Nobody had a bigger impact on the trajectory of my life than Miss Gause.
She was my fifth and sixth grade music teacher. She was not, it should be said, the kind of teacher who had a warm, fuzzy lifelong Mr. Chipsian teaching career, and she made some dubious choices (like the three and a half hour music program she put on one year). But she did not let the boys sitting in the back being too cool for singing simply drone-mumble away, but confronted us in sometimes-agonizing moments of demanding that we actually listen to the pitch and try to match it. The year before her arrival, I took the usual music aptitude test used to screen students for an instrument and flunked. The next year, I qualified.
Every high school program produces some future music teacher and professional musicians, but my high school band director Ed Frye fostered not only pros but people like me--people who would never be professionals, but who would always follow music as an avocation. I've played in bands, worked in community theater, led a church choir. Most of the significant relationships in my life came via music.
So we're clear here. I was an English teacher, but I'm a huge proponent of arts and music education.
We have a weird, dichotomous relationship with music in this country. On the one hand, we consider it a necessity. We'll shell out money for streaming services, require a sound system in our cars, and readily embrace each new advance of technology that allows us to include more music in our personal bubble. Some of us pay big bucks to hear music live. And we expect music to enrich everything else--television, movies, gaming, advertising, every public and private occasion. Most of us do not go a day without it; many of us don't even go a waking hour without it.
And yet, we continue to treat music education as some sort of extra, like a lace doily to set under a piece of cake, and not the cake itself. It is always treated as expendable, as something that's not so necessary. Sometimes the cutting is truly non-sensical. I've heard more than one tale of a district that doesn't want to hurt its high school marching band program, so they cut back on elementary programs instead, as if marching band members will somehow just magically appear from the ether.

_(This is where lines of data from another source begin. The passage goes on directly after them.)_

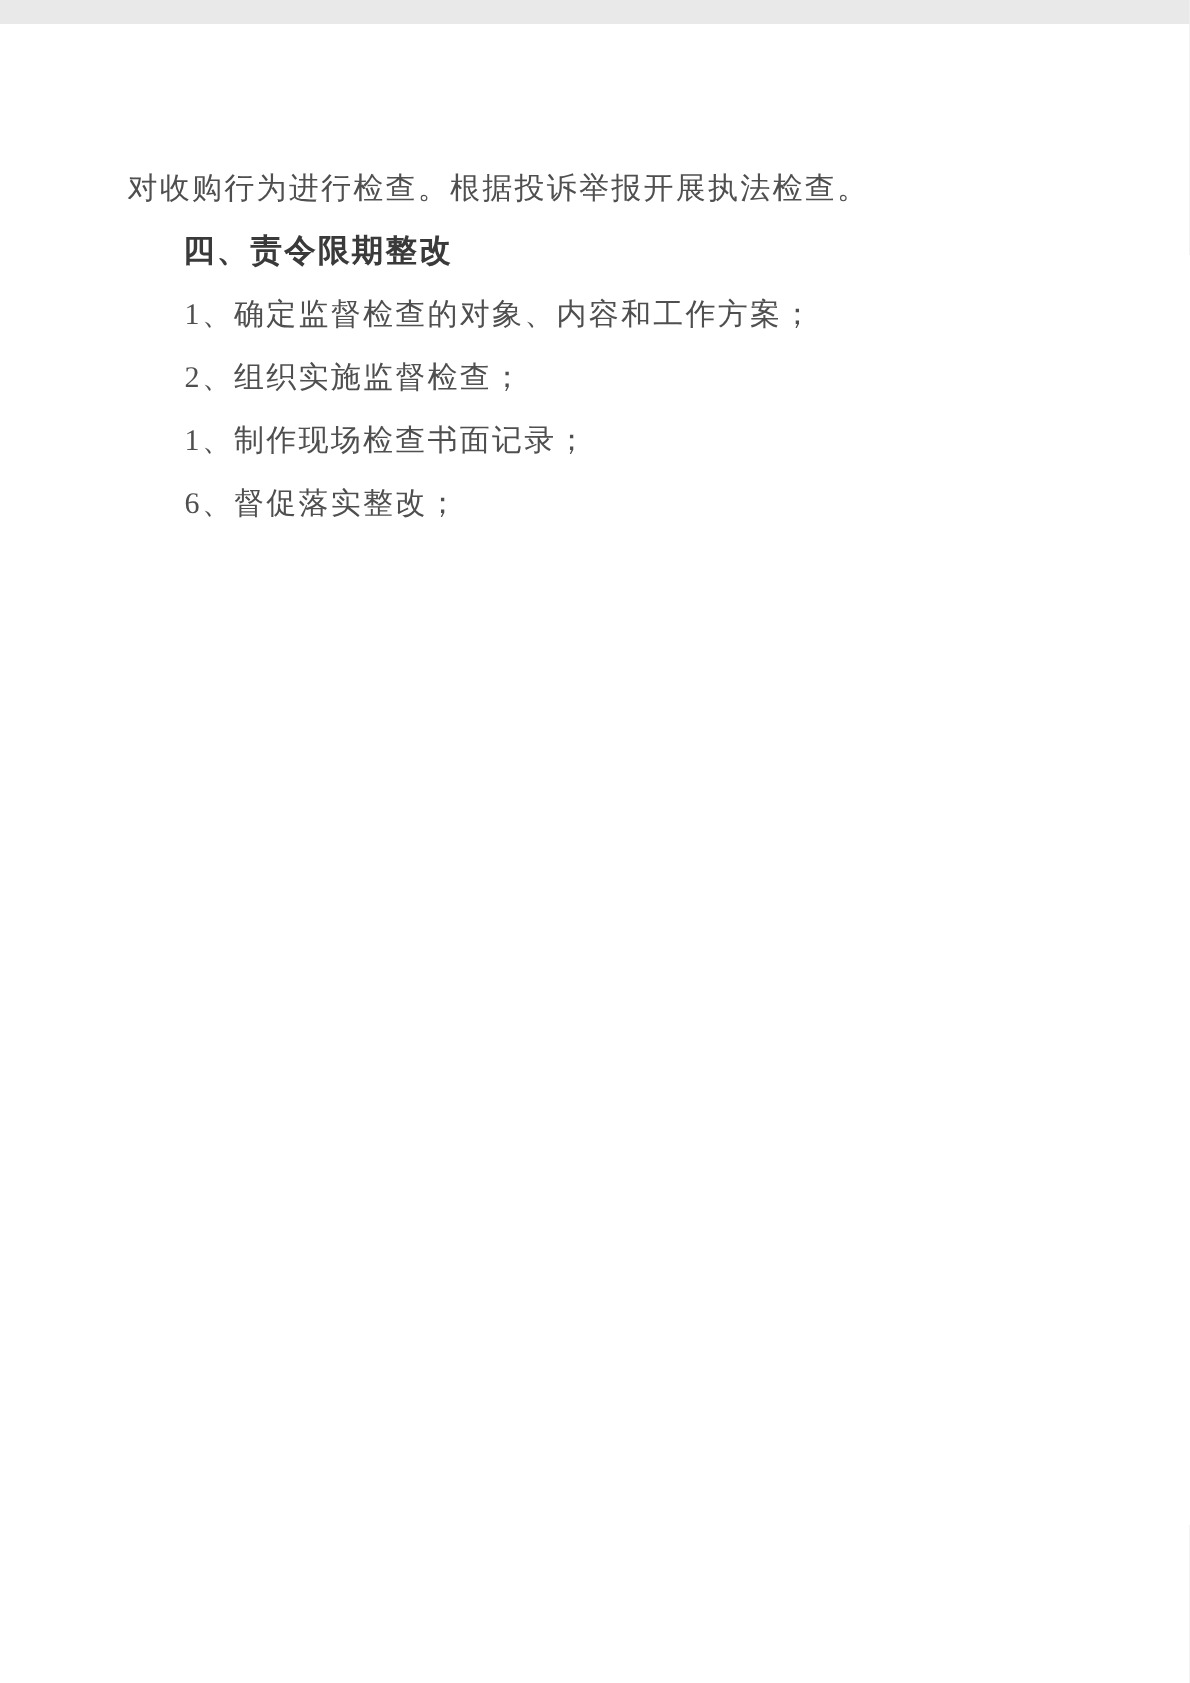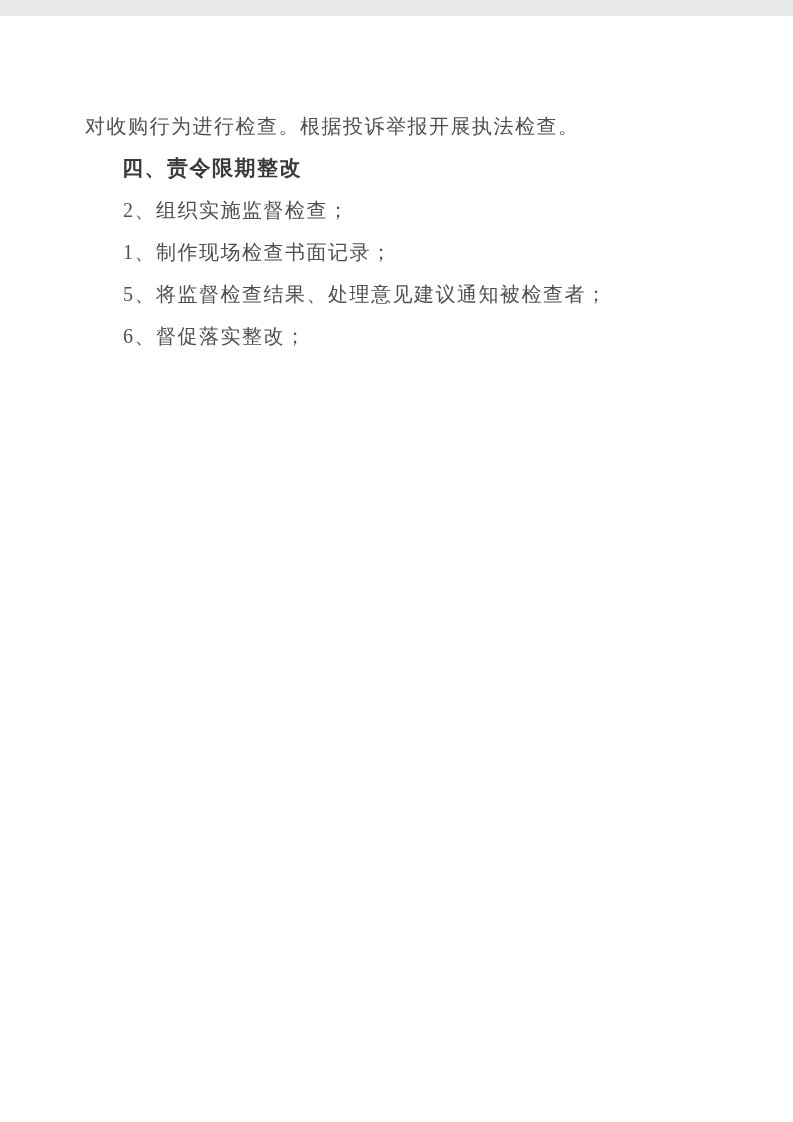--- a/index.html
+++ b/index.html
@@ -54,6 +54,7 @@
 
     <h2 class="section-heading">四、责令限期整改</h2>
 
+    <p class="indent no-justify">1、确定监督检查的对象、内容和工作方案；</p>
     <p class="indent no-justify">2、组织实施监督检查；</p>
     <p class="indent no-justify">1、制作现场检查书面记录；</p>
     <p class="indent no-justify">5、将监督检查结果、处理意见建议通知被检查者；</p>

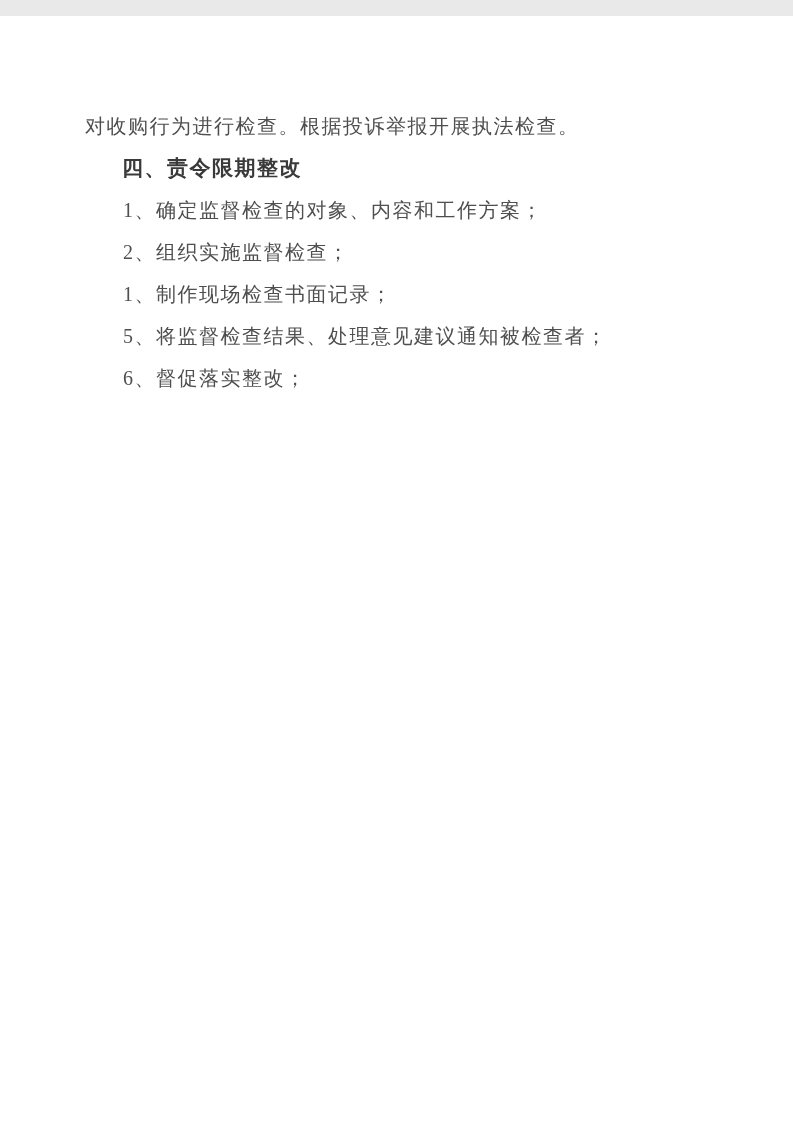--- a/index.html
+++ b/index.html
@@ -57,7 +57,6 @@
     <p class="indent no-justify">1、确定监督检查的对象、内容和工作方案；</p>
     <p class="indent no-justify">2、组织实施监督检查；</p>
     <p class="indent no-justify">1、制作现场检查书面记录；</p>
-    <p class="indent no-justify">5、将监督检查结果、处理意见建议通知被检查者；</p>
     <p class="indent no-justify">6、督促落实整改；</p>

That's just our society's attitude writ small--we like music, so we like musicians, but we don't really understand where they come from. They just sort of appear, people who have been struck by musical lightning, or maybe hatched at the musician hatchery.
This belief that musicians just sort of appear manifests in many ways, including the notion held by many that musicians should just sort of work for free, and that we should have the benefit of what they create without actually paying for it. It also manifests in the belief that music education isn't really necessary--the people who are "born" musicians will just somehow hatch anyway, and the people who were born to be music consumers can pick all that up by listening to the radio or spotify or whatever.
Every other field that is fundamental to human existence-- language use, understanding the makeup and operation of the world, the stories of how we got here-- is deemed essential for inclusion in education, but somehow music--the soundtrack, heart and soul of everything else--somehow that is considered a frill, an extra.
I reject the notion that music programs should be defended because they improve student performance in other areas. Music has huge, incalculable value of its own and should not be viewed as a second-class educational citizen. Music connects and lifts us, speaking to part of what makes us human. Music programs give back to their communities forever. Look around you--every local music group, from bands to church choirs to community theater, is filled with people who are the product of school music programs.
My school district is preparing to cut a music teacher position; the previous teacher last year lost her battle with a long term illness, and they plan to not fill the position (the shrink-through-attrition trick is a favorite; when I retired, I wasn't replaced which means I guess that I was either irreplaceable or unnecessary). Remaining staff will be stretched to fill the gaps, and students will get less. As someone deeply invested in local music and who has two children entering the system this fall, I think this plan stinks.
Music is integral to the human experience; therefore, it is integral to education. Don't let anyone tell you differently. A school without a full music education program is as incomplete as a school without a library or a science lab.
https://www.reddit.com/r/FlyingCircusOrchestra/
This post is spot on. My experience has been that coaxing musicians to continue playing after high school or college is often very challenging. A wide variety of community bands and orchestras are located in or near most areas in the US. https://www.acbands.org
In addition, quite a few British style brass bands are located in many American and EU communities. NABBA.org has lists of many of them. Brass band music is generally more challenging than wind band music and a lot of fun to play, and may offer many DCI players an opportunity to continue playing in a competitive environment after aging out from DCI.
My musical journey started in 1958 on low brass instruments and has continued to today. I’m very active in three wind bands and one competitive brass band, plus opportunities to play euphonium in small groups for Fiesta and Octoberfest in south Texas. Teaching and coaching young and not so young brass players is another very rewarding musical activity for me.
My hope for all of the folk who played in high school or college is to continue playing. Your lives will be richer and playing will literally keep you going.